Task objective. Only one stretch of the data below is wanted: the lines starting at the one with "[97,217,341,247] Content +" and ending at the one with "(498, 527) none", both included, given again exactly.

Data for this task.
====
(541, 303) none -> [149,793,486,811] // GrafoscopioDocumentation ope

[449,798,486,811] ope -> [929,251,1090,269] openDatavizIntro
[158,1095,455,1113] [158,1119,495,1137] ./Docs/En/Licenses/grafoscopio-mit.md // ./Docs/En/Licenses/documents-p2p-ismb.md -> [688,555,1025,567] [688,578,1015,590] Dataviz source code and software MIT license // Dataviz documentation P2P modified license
====
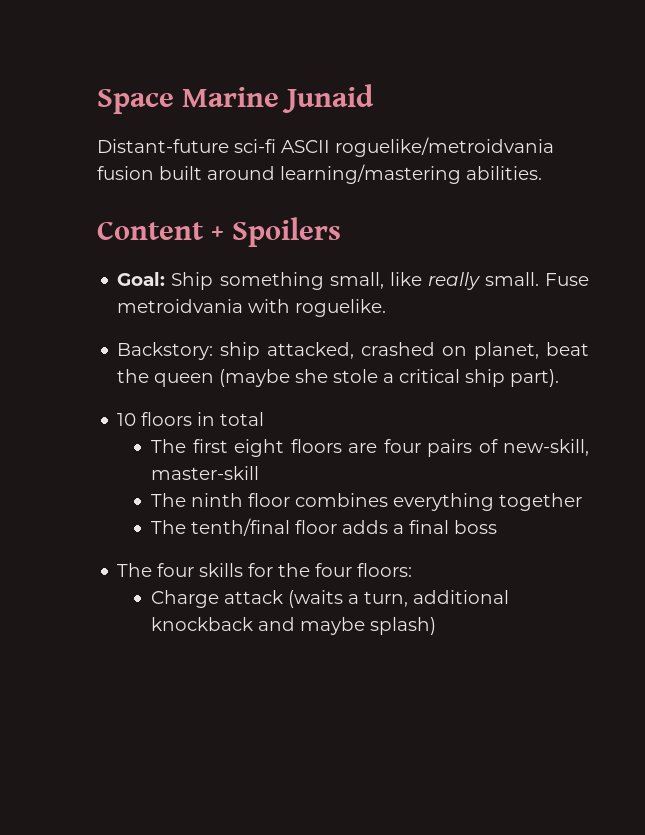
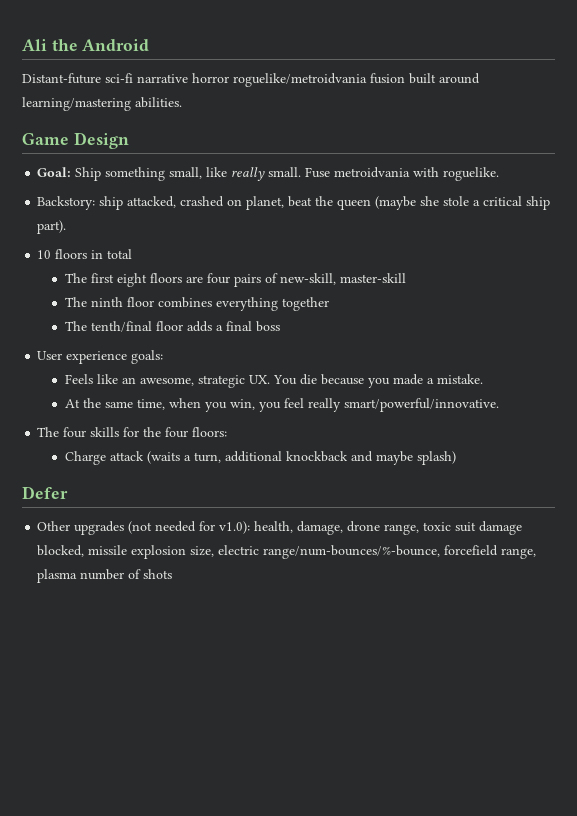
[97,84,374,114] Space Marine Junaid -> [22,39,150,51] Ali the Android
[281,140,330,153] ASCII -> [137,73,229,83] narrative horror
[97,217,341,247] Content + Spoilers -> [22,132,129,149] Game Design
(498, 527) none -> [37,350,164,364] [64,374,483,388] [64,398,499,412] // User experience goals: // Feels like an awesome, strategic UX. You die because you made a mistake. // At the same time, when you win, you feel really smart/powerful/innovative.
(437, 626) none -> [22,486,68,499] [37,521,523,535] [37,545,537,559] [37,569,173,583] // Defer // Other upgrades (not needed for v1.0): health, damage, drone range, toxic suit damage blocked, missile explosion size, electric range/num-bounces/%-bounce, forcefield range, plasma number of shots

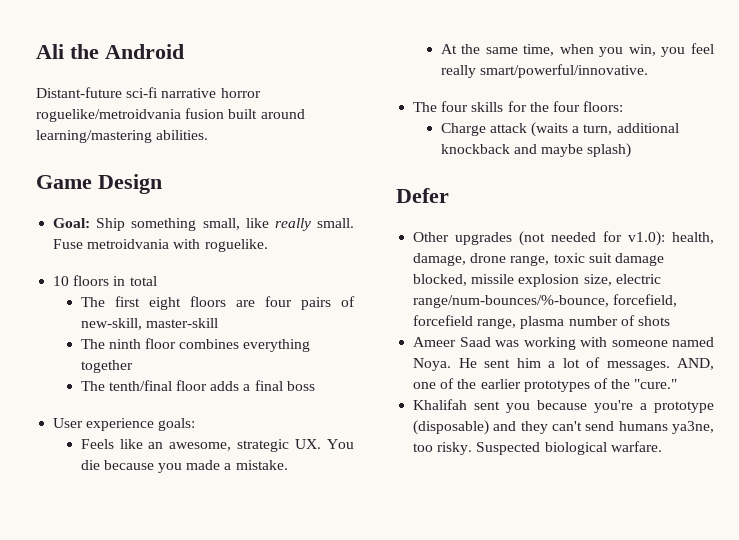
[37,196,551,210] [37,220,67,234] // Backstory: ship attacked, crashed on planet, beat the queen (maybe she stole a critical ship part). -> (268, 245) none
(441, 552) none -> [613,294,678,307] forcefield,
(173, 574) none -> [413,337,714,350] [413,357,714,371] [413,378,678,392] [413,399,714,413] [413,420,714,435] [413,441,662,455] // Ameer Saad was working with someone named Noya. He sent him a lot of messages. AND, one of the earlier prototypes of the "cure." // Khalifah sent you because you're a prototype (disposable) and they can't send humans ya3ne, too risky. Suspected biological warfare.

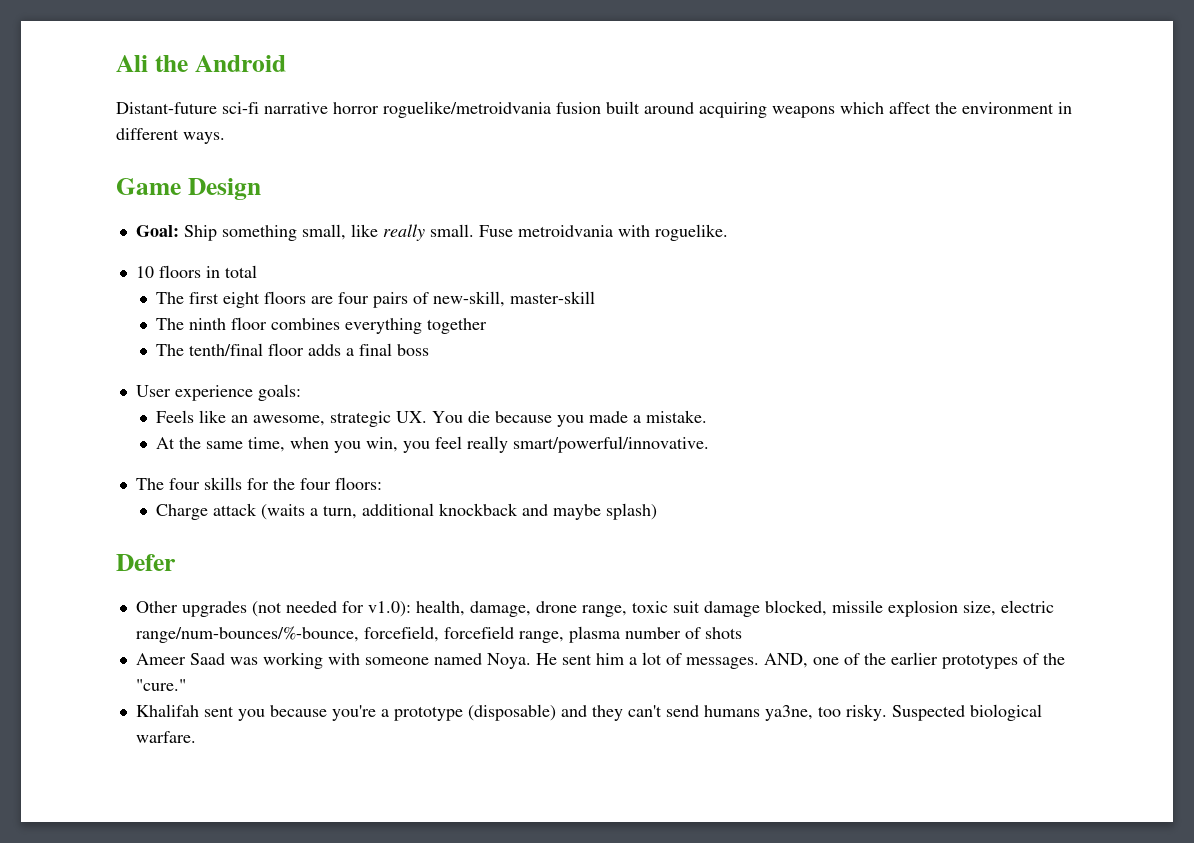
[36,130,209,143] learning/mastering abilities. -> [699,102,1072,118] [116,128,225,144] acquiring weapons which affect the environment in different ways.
====
Response to this task.
[97,217,341,247] Content + Spoilers -> [22,132,129,149] Game Design
(498, 527) none -> [37,350,164,364] [64,374,483,388] [64,398,499,412] // User experience goals: // Feels like an awesome, strategic UX. You die because you made a mistake. // At the same time, when you win, you feel really smart/powerful/innovative.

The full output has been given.